■ **AIM OF THE TASK**:
Your answer must be an exact copy of the entries below, with no pictures in it.

========================================

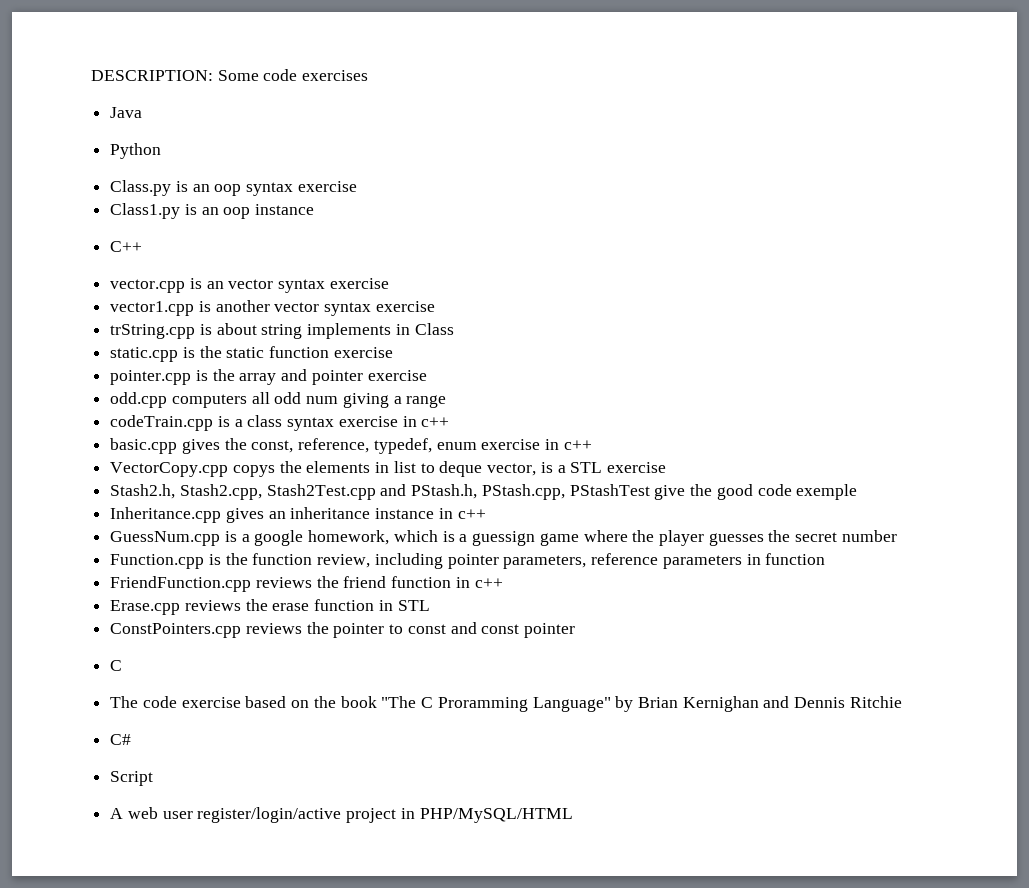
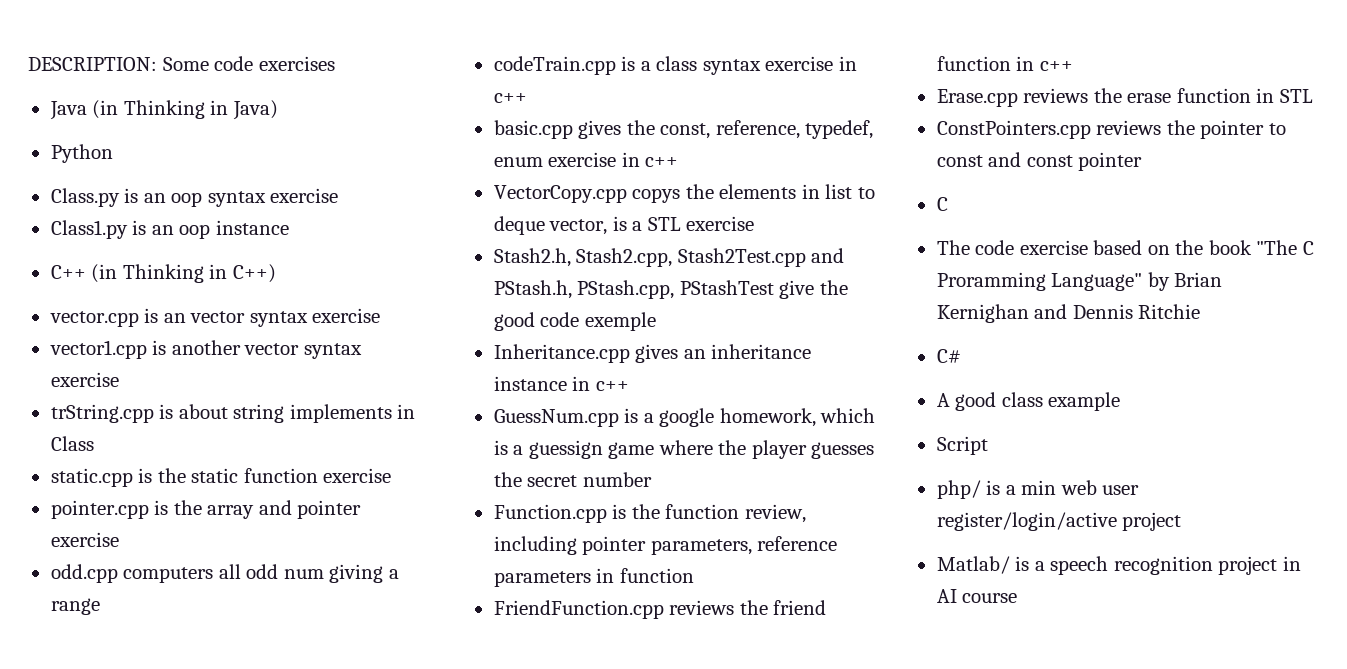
- Java
+ Java (in Thinking in Java)
- C++
+ C++ (in Thinking in C++)
+ A good class example
  Script
- A web user register/login/active project in PHP/MySQL/HTML
+ php/ is a min web user register/login/active project
+ Matlab/ is a speech recognition project in AI course

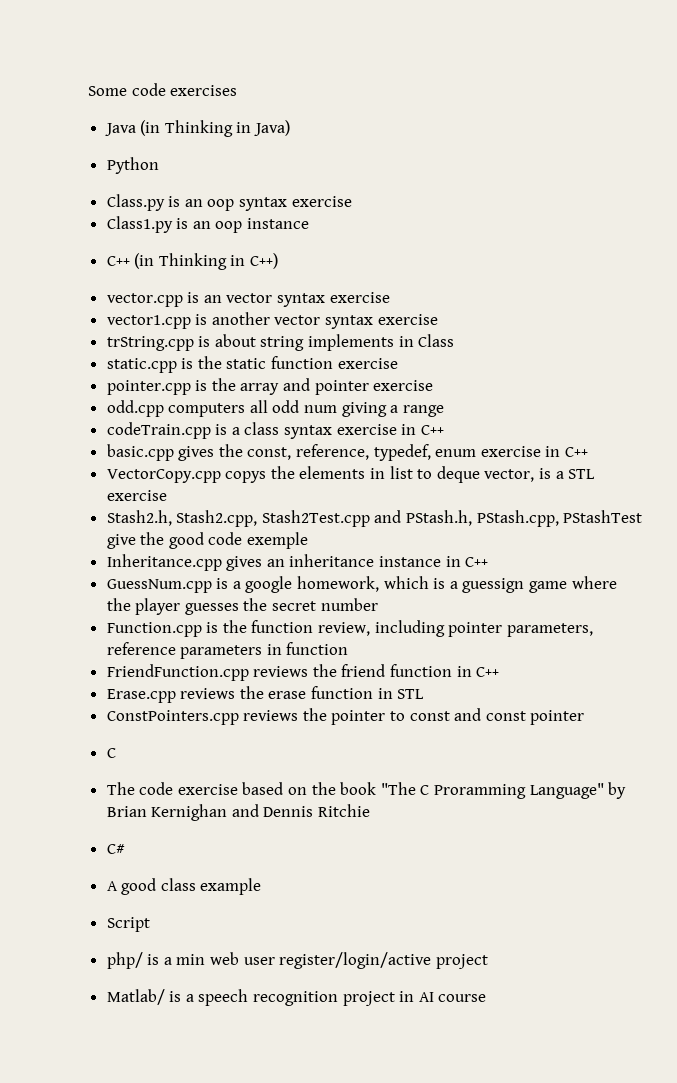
- DESCRIPTION: Some code exercises
+ Some code exercises
- codeTrain.cpp is a class syntax exercise in c++
+ codeTrain.cpp is a class syntax exercise in C++
- basic.cpp gives the const, reference, typedef, enum exercise in c++
+ basic.cpp gives the const, reference, typedef, enum exercise in C++
- Inheritance.cpp gives an inheritance instance in c++
+ Inheritance.cpp gives an inheritance instance in C++
- FriendFunction.cpp reviews the friend function in c++
+ FriendFunction.cpp reviews the friend function in C++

========================================

■ **RESULT BELOW**:
- Java
+ Java (in Thinking in Java)
- C++
+ C++ (in Thinking in C++)
+ A good class example
  Script
- A web user register/login/active project in PHP/MySQL/HTML
+ php/ is a min web user register/login/active project
+ Matlab/ is a speech recognition project in AI course

- DESCRIPTION: Some code exercises
+ Some code exercises
- codeTrain.cpp is a class syntax exercise in c++
+ codeTrain.cpp is a class syntax exercise in C++
- basic.cpp gives the const, reference, typedef, enum exercise in c++
+ basic.cpp gives the const, reference, typedef, enum exercise in C++
- Inheritance.cpp gives an inheritance instance in c++
+ Inheritance.cpp gives an inheritance instance in C++
- FriendFunction.cpp reviews the friend function in c++
+ FriendFunction.cpp reviews the friend function in C++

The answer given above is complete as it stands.